Están tan concentrados en su discusión estos cuatro personajes que no se dan cuenta del hombre que escucha a tan sólo unos metros de ellos. Sin el sombrero de vaquero, su rostro y las entradas en la frente delatan que tiene más edad de la que aparenta. Está atento a lo que aquellos seres comentan, semblante serio, aunque su cuerpo se mantenga relajado apoyando el trasero sobre el borde de un abrevadero. El primero que lo descubre es Bithisarea.
– ¿Qué haces tú ahí? – exclama contrariado el sacerdote.
– ¿Yo?, escuchar.
– ¿Te diviertes a costa nuestra o qué?
– Más bien me avergüenzo.
– ¿Ah, sí? ¿Y eso?
– Tanto el viejo de rojo como vosotros tres, sabios, magos, reyes – lanza un denso escupitajo que se estrella a pocos centímetros del camello de Bithisarea – habéis conseguido que Nativity sea un pueblo fantasma. Por vuestra culpa mucha gente se estresa por no saber qué regalar, o se decepciona con los regalos recibidos, o se deprime por no recibir nada de nada. Por vuestro mensaje comercial, al final los regalos no se hacen de corazón, si no por obligación, habéis corrompido el verdadero espíritu de la gente de este lugar, que consistía en la reunión familiar, y el desear de corazón que la felicidad, la paz y la salud se extendiera por todo el pueblo. ¿Sabéis cuantas familias se han discutido por vuestra culpa?
Ahora el que habla es Santa Claus, visiblemente enojado, con el rostro tan rojo como su traje.
– Oye ¿Tú quién cojones eres? Dime ahora mismo tu nombre que voy a olvidarme de todo lo que me hayas pedido.
– ¿Lo que te he pedido?, no te he pedido nada para mí, tan sólo quiero quedarme como estoy, con mi trabajo, mi familia, mis amigos, es decir, seguir con mi vida como hasta ahora, sin que nada ni nadie le meta mano.

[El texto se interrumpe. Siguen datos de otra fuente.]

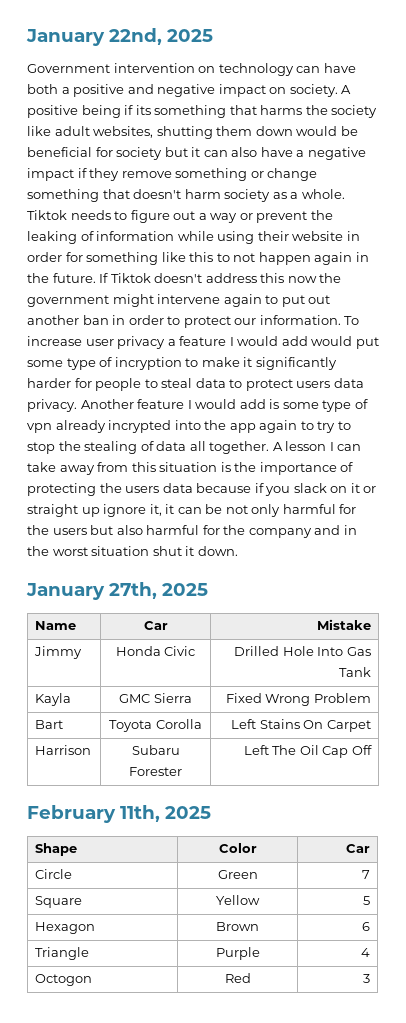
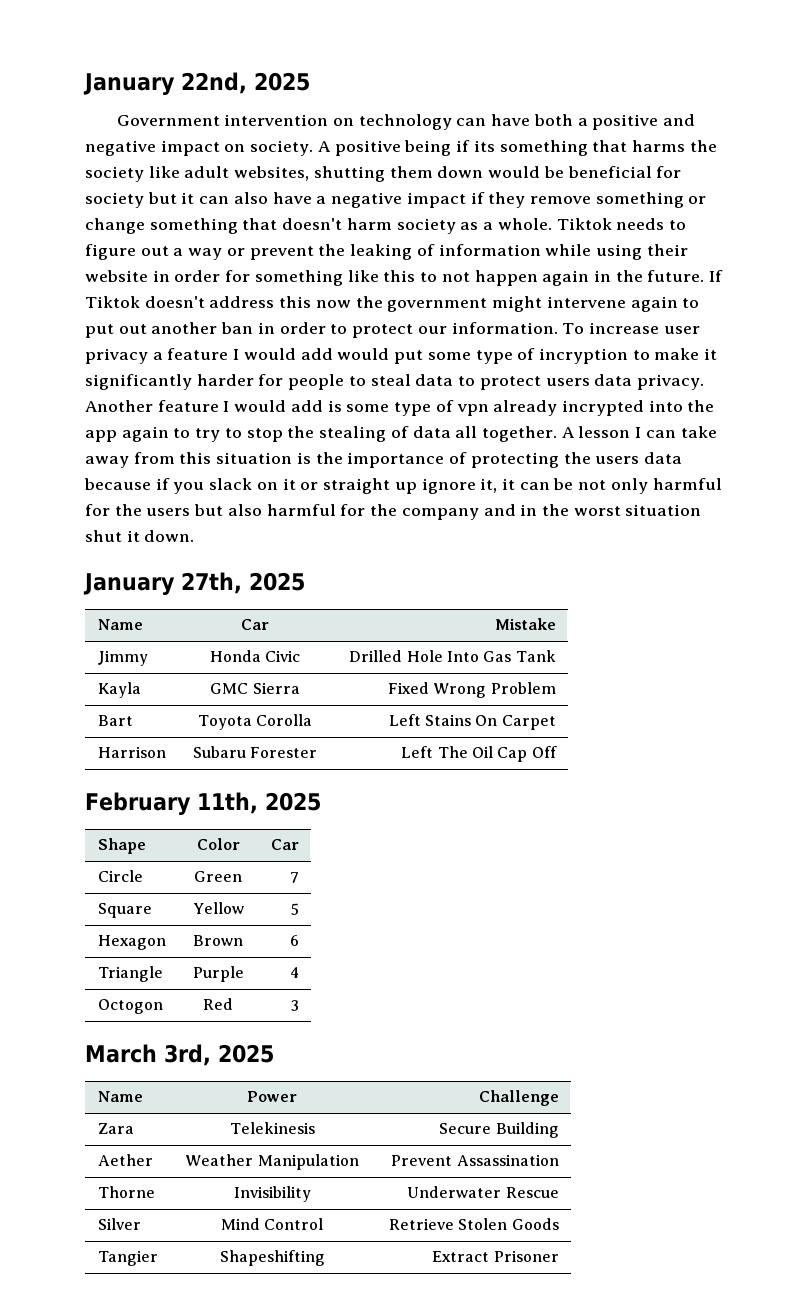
+ March 3rd, 2025
+ Name | Power | Challenge
+ Zara | Telekinesis | Secure Building
+ Aether | Weather Manipulation | Prevent Assassination
+ Thorne | Invisibility | Underwater Rescue
+ Silver | Mind Control | Retrieve Stolen Goods
+ Tangier | Shapeshifting | Extract Prisoner

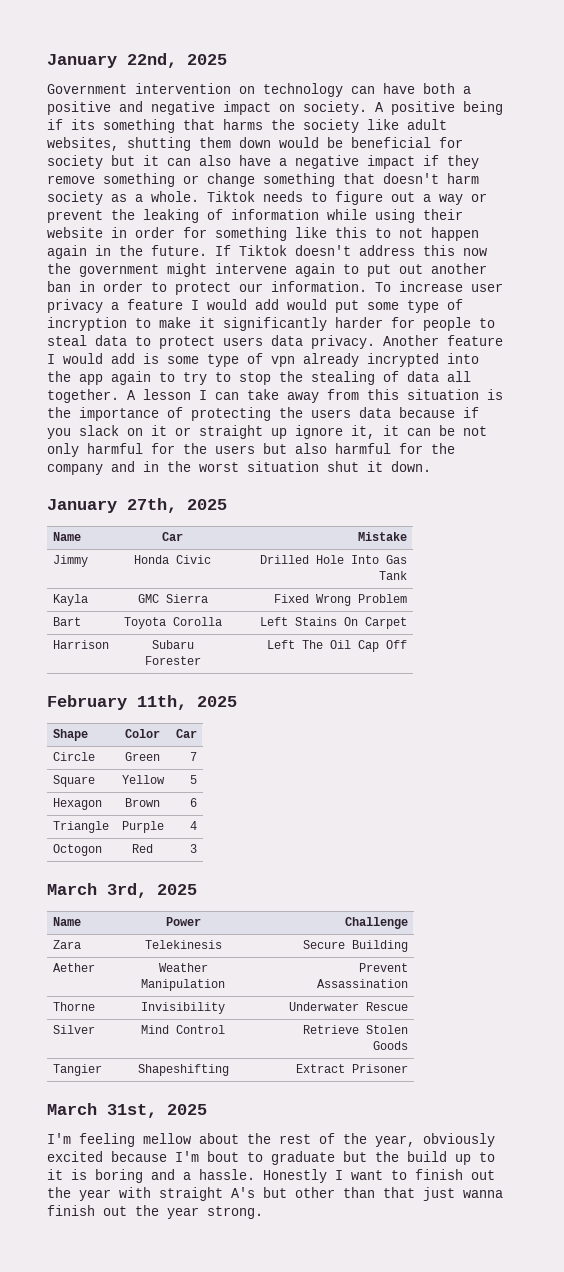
+ March 31st, 2025
+ I'm feeling mellow about the rest of the year, obviously excited because I'm bout to graduate but the build up to it is boring and a hassle. Honestly I want to finish out the year with straight A's but other than that just wanna finish out the year strong.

– ¡Ajá, aquí estás!, esto es lo que pide este tío:
“mi único deseo este año es que mi amiga Teresa vuelva a tener salud, que recupere las fuerzas para andar y para viajar, como tanto le gusta. No hace falta que le devuelvas la sonrisa porque nunca la perdió, por muy jodida que estuviera. Tan sólo te pido eso, y el resto déjalo como está, no lo toques.”
Santa Claus se queda en silencio, mirando la carta que acaba de leer en alto, sin saber qué decir, rascándose la cabeza con su mano izquierda. Mientras, los reyes hacen una señal a sus pajes para que bajen las armas. Se marchan todos juntos por donde han venido. Con un poco de suerte, alguno de ellos se sentirá tan mal que hará todo lo posible por cumplir con el deseo de aquel hombre… ojalá, por Teresa.